Segment Start: Records supplied

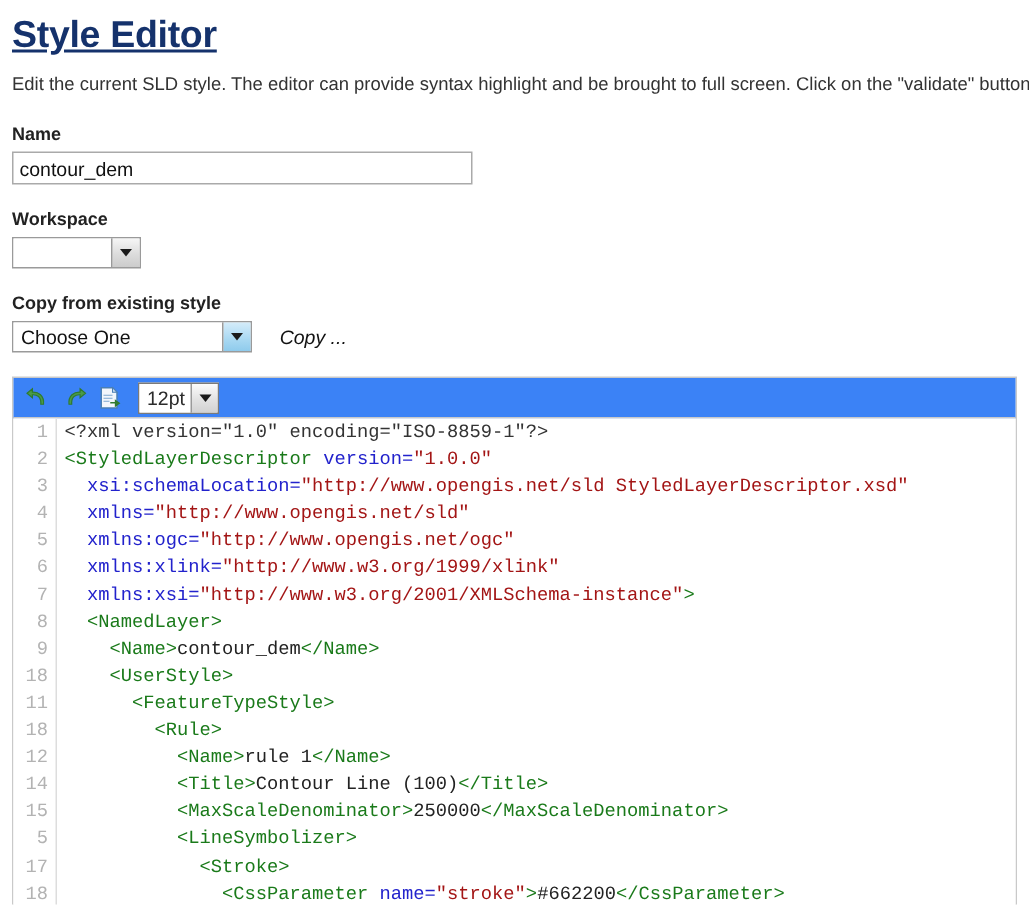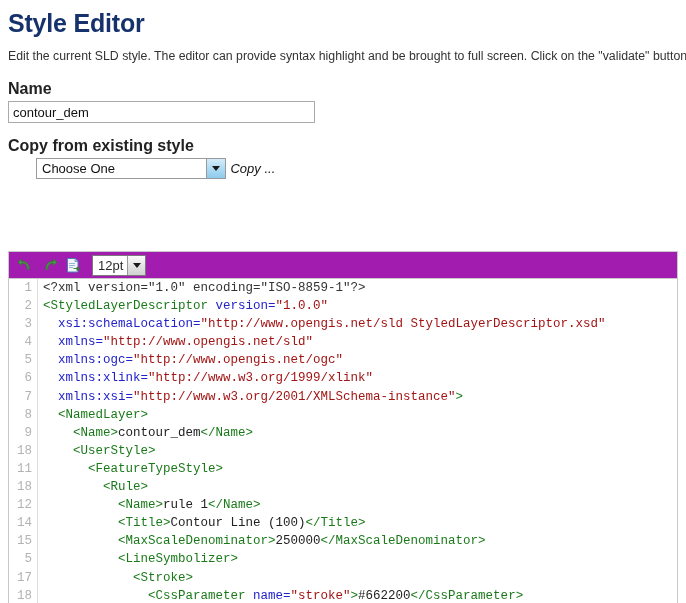--- a/index.html
+++ b/index.html
@@ -13,33 +13,34 @@
   .page { width: 686px; height: 603px; position: relative; background:#fff; }
 
   
   .page-title {
     font-size: 25px;
     font-weight: bold;
     color: #15326c;
     margin: 8px 4px 0 8px;
     letter-spacing: -0.2px;
     line-height: 30px;
+    text-decoration: underline;
   }
   .page-desc {
     font-size: 12.3px;
     color: #333333;
     margin: 10px 0 0 8px;
     white-space: nowrap;
     line-height: 16px;
   }
 
   
   .field-block { margin: 0 0 0 8px; }
   .field-label {
-    font-size: 16px;
+    font-size: 12px;
     font-weight: bold;
     color: #222222;
     margin-bottom: 5px;
     line-height: 14px;
   }
   .text-input {
     width: 307px;
     height: 22px;
     border: 1px solid #aaaaaa;
     background: #ffffff;
@@ -79,43 +80,43 @@
     background: linear-gradient(to bottom,#d4ecfa 0%, #a8d8f2 60%, #8fcbec 100%);
   }
   .caret {
     width: 0; height: 0;
     border-left: 4px solid transparent;
     border-right: 4px solid transparent;
     border-top: 5px solid #1a1a1a;
   }
   .ws-select { width: 86px; }
   .ws-select .sel-text { flex: 1; }
-  .copy-select { width: 190px; margin-left: 28px; }
+  .copy-select { width: 160px; }
   .copy-select .sel-text { flex: 1; }
   .copy-link {
     font-size: 13px;
     font-style: italic;
     color: #111111;
-    margin-left: 0;
+    margin-left: 14px;
     vertical-align: middle;
     cursor: pointer;
   }
 
   
   .editor-box {
     position: absolute;
     left: 8px;
     top: 243px;
     width: 670px;
     border: 1px solid #c9c9c9;
     background: #fff;
   }
   .editor-toolbar {
     height: 27px;
-    background: #a21caf;
+    background: #3b82f6;
     border-bottom: 1px solid #c9c9c9;
     display: flex;
     align-items: center;
     padding-left: 7px;
     gap: 6px;
   }
   .tb-icon {
     width: 18px; height: 18px;
     display: flex; align-items: center; justify-content: center;
     cursor: pointer;
@@ -179,20 +180,29 @@
 <div class="page">
 
   <h1 class="page-title">Style Editor</h1>
   <div class="page-desc">Edit the current SLD style. The editor can provide syntax highlight and be brought to full screen. Click on the "validate" button to</div>
 
   <div class="field-block" style="margin-top:18px;">
     <div class="field-label">Name</div>
     <input class="text-input" type="text" value="contour_dem" style="">
   </div>
 
+  <div class="field-block" style="margin-top:16px;">
+    <div class="field-label">Workspace</div>
+    <div class="select-wrap ws-select">
+      <span class="sel-text"></span>
+      <span class="sel-btn gray">
+          <span class="caret"></span>
+        </span>
+    </div>
+  </div>
 
   <div class="field-block" style="margin-top:16px;">
     <div class="field-label">Copy from existing style</div>
     <div class="select-wrap copy-select">
       <span class="sel-text">Choose One</span>
       <span class="sel-btn blue">
           <span class="caret"></span>
         </span>
     </div>
     <span class="copy-link">Copy ...</span>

Segment End: Records supplied

Task instructions:
The reply should hold every entry above, given again exactly, but not a single picture.

Response to this task:
--- a/index.html
+++ b/index.html
@@ -13,33 +13,34 @@
   .page { width: 686px; height: 603px; position: relative; background:#fff; }
 
   
   .page-title {
     font-size: 25px;
     font-weight: bold;
     color: #15326c;
     margin: 8px 4px 0 8px;
     letter-spacing: -0.2px;
     line-height: 30px;
+    text-decoration: underline;
   }
   .page-desc {
     font-size: 12.3px;
     color: #333333;
     margin: 10px 0 0 8px;
     white-space: nowrap;
     line-height: 16px;
   }
 
   
   .field-block { margin: 0 0 0 8px; }
   .field-label {
-    font-size: 16px;
+    font-size: 12px;
     font-weight: bold;
     color: #222222;
     margin-bottom: 5px;
     line-height: 14px;
   }
   .text-input {
     width: 307px;
     height: 22px;
     border: 1px solid #aaaaaa;
     background: #ffffff;
@@ -79,43 +80,43 @@
     background: linear-gradient(to bottom,#d4ecfa 0%, #a8d8f2 60%, #8fcbec 100%);
   }
   .caret {
     width: 0; height: 0;
     border-left: 4px solid transparent;
     border-right: 4px solid transparent;
     border-top: 5px solid #1a1a1a;
   }
   .ws-select { width: 86px; }
   .ws-select .sel-text { flex: 1; }
-  .copy-select { width: 190px; margin-left: 28px; }
+  .copy-select { width: 160px; }
   .copy-select .sel-text { flex: 1; }
   .copy-link {
     font-size: 13px;
     font-style: italic;
     color: #111111;
-    margin-left: 0;
+    margin-left: 14px;
     vertical-align: middle;
     cursor: pointer;
   }
 
   
   .editor-box {
     position: absolute;
     left: 8px;
     top: 243px;
     width: 670px;
     border: 1px solid #c9c9c9;
     background: #fff;
   }
   .editor-toolbar {
     height: 27px;
-    background: #a21caf;
+    background: #3b82f6;
     border-bottom: 1px solid #c9c9c9;
     display: flex;
     align-items: center;
     padding-left: 7px;
     gap: 6px;
   }
   .tb-icon {
     width: 18px; height: 18px;
     display: flex; align-items: center; justify-content: center;
     cursor: pointer;
@@ -179,20 +180,29 @@
 <div class="page">
 
   <h1 class="page-title">Style Editor</h1>
   <div class="page-desc">Edit the current SLD style. The editor can provide syntax highlight and be brought to full screen. Click on the "validate" button to</div>
 
   <div class="field-block" style="margin-top:18px;">
     <div class="field-label">Name</div>
     <input class="text-input" type="text" value="contour_dem" style="">
   </div>
 
+  <div class="field-block" style="margin-top:16px;">
+    <div class="field-label">Workspace</div>
+    <div class="select-wrap ws-select">
+      <span class="sel-text"></span>
+      <span class="sel-btn gray">
+          <span class="caret"></span>
+        </span>
+    </div>
+  </div>
 
   <div class="field-block" style="margin-top:16px;">
     <div class="field-label">Copy from existing style</div>
     <div class="select-wrap copy-select">
       <span class="sel-text">Choose One</span>
       <span class="sel-btn blue">
           <span class="caret"></span>
         </span>
     </div>
     <span class="copy-link">Copy ...</span>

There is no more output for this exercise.